Zoltan Dienes
After completing his PhD at Oxford University, Zoltan's first lectureship was at the University of Sussex in 1990, where he has been ever since. He has published two books and over 100 scientific papers on the distinction between the conscious and unconscious, computational modelling of learning, catching cricket balls, and more recently on hypnosis, and the use of Bayesian statistics as an alternative to significance testing. He has been running active research lab into hypnosis since 2007, where hundreds of people are screened for hypnotisability each year. Currently he is supervising two PhD students on hypnosis research, one of them (Peter Lush) is investigating the issues discussed in the talk, and the other (Gyrgy Moga) will investigate the psychopharmacological distinction between analgesia produced by hypnosis, mindfulness, placebo and CBT.

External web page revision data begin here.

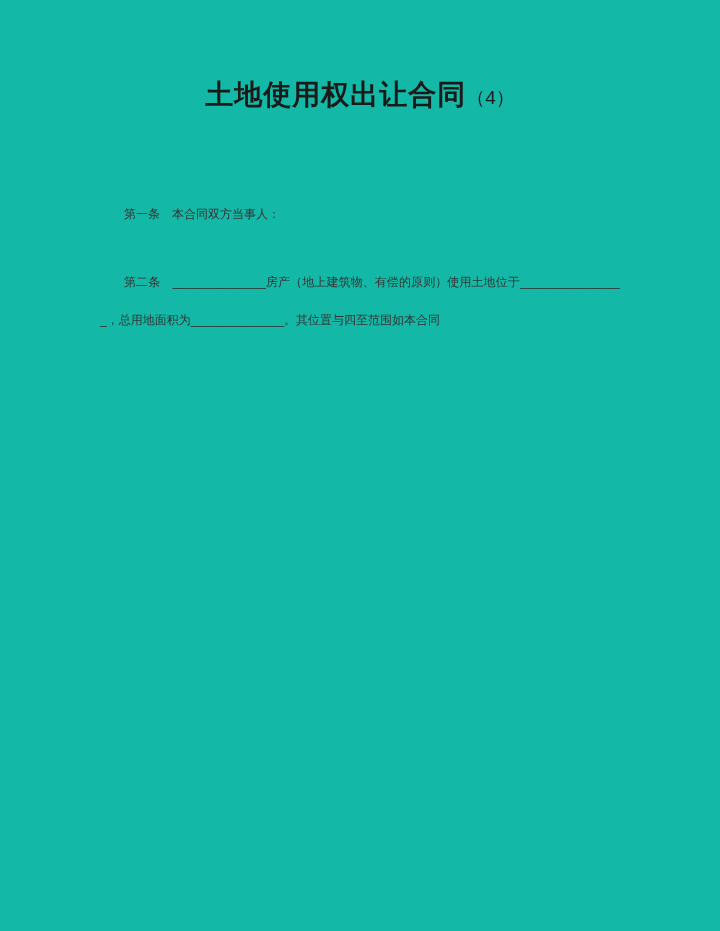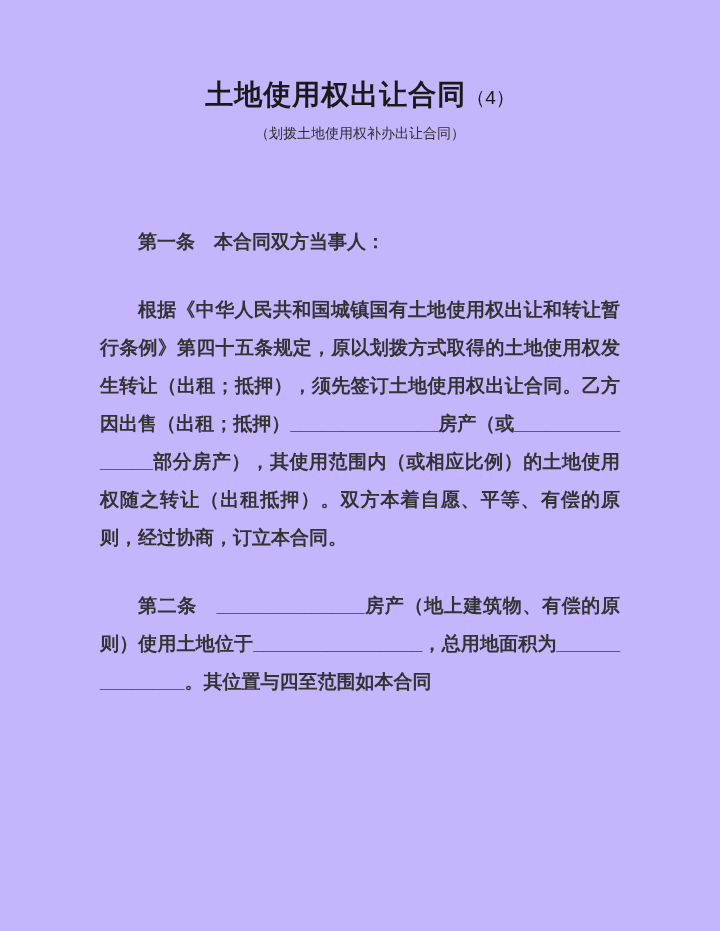"土地使用权出让合同（4）" .page { background: #c4b5fd -> #14b8a6 }
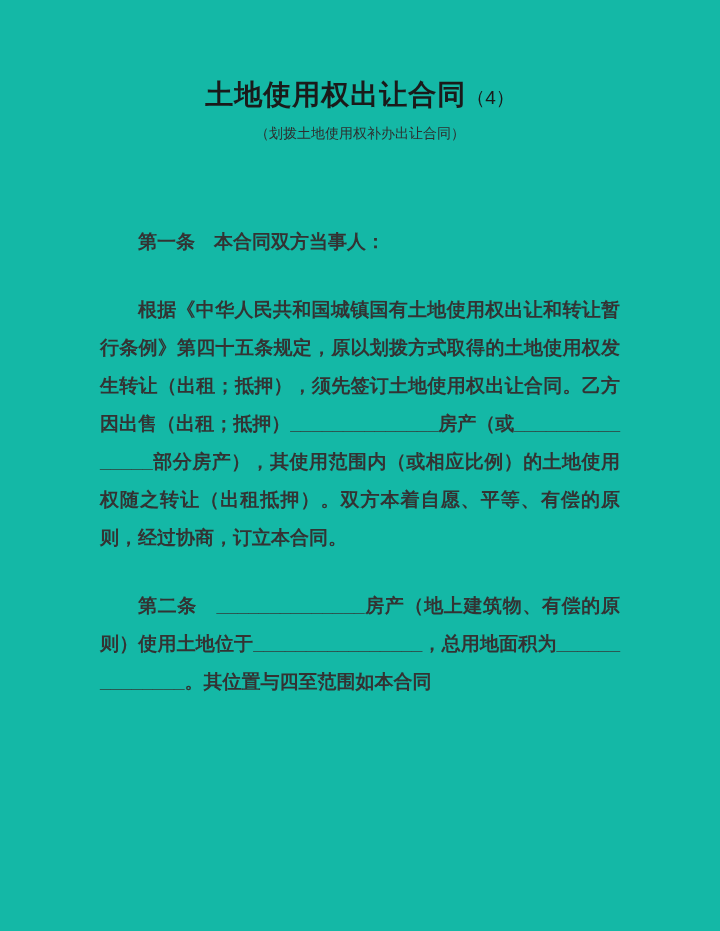"（划拨土地使用权补办出让合同）" div.subtitle { html: <div>（划拨土地使用权补办出让合同）</div> -> none }
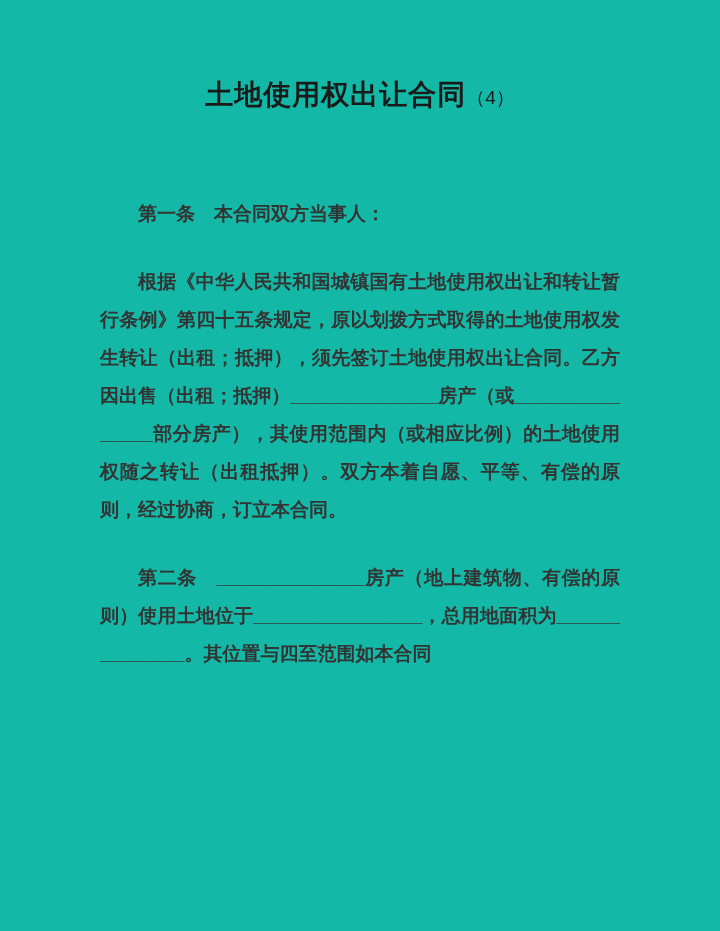"第一条 本合同双方当事人：" p.para { font-size: 19px -> 12px; font-weight: bold -> none }
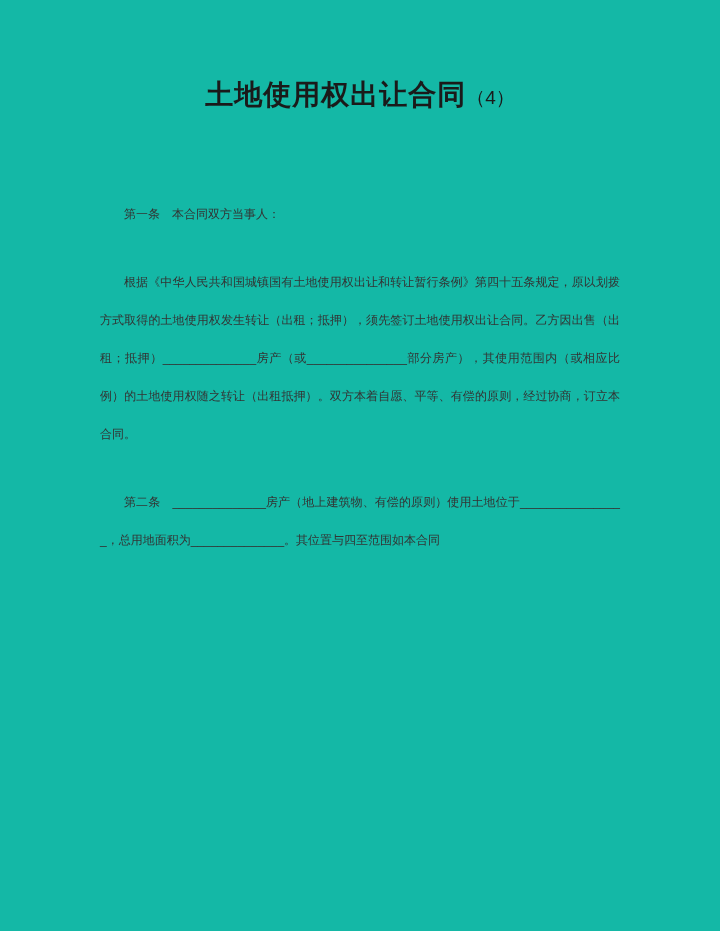"根据《中华人民共和国城镇国有土地使用权出让和转让暂行条例》第四十五条规定，原以划" p.para { html: <p>根据《中华人民共和国城镇国有土地使用权出让和转让暂行条例》第四十五条规定，原以划拨方式取得的土地使用权发生转让（出租；抵押），须先签订土地使用权出让合同。乙方因出售（出租；抵押）______________房产（或_______________部分房产），其使用范围内（或相应比例）的土地使用权随之转让（出租抵押）。双方本着自愿、平等、有偿的原则，经过协商，订立本合同。</p> -> none }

Hypnosis as self-deception; Meditation as self-insight
A theme among many theories of hypnosis is that hypnotic response is a form of strategic self-deception about what mental state one is in (e.g. Dienes & Perner, 2007; E. R. Hilgard,1977; Spanos, 1986). Specifically, hypnotic responding involves having executive intentions while not being aware that one has those intentions. By contrast, a theme for many meditation practices, Buddhist as well as some non-Buddhist, is that they involve and cultivate mindfulness; and mindfulness, where it succeeds, involves being aware of the mental states one is in with accurate higher order thoughts. Thus, by this argument,hypnotic response implies a lack of mindfulness, at least for those particular mental states about which one is strategically deceived. This talk will consider the argument, its strengths and weaknesses, and present new empirical evidence for a tension between hypnotic response and mindfulness, using, amongst other things, the Libet paradigm to look at awareness of intentions.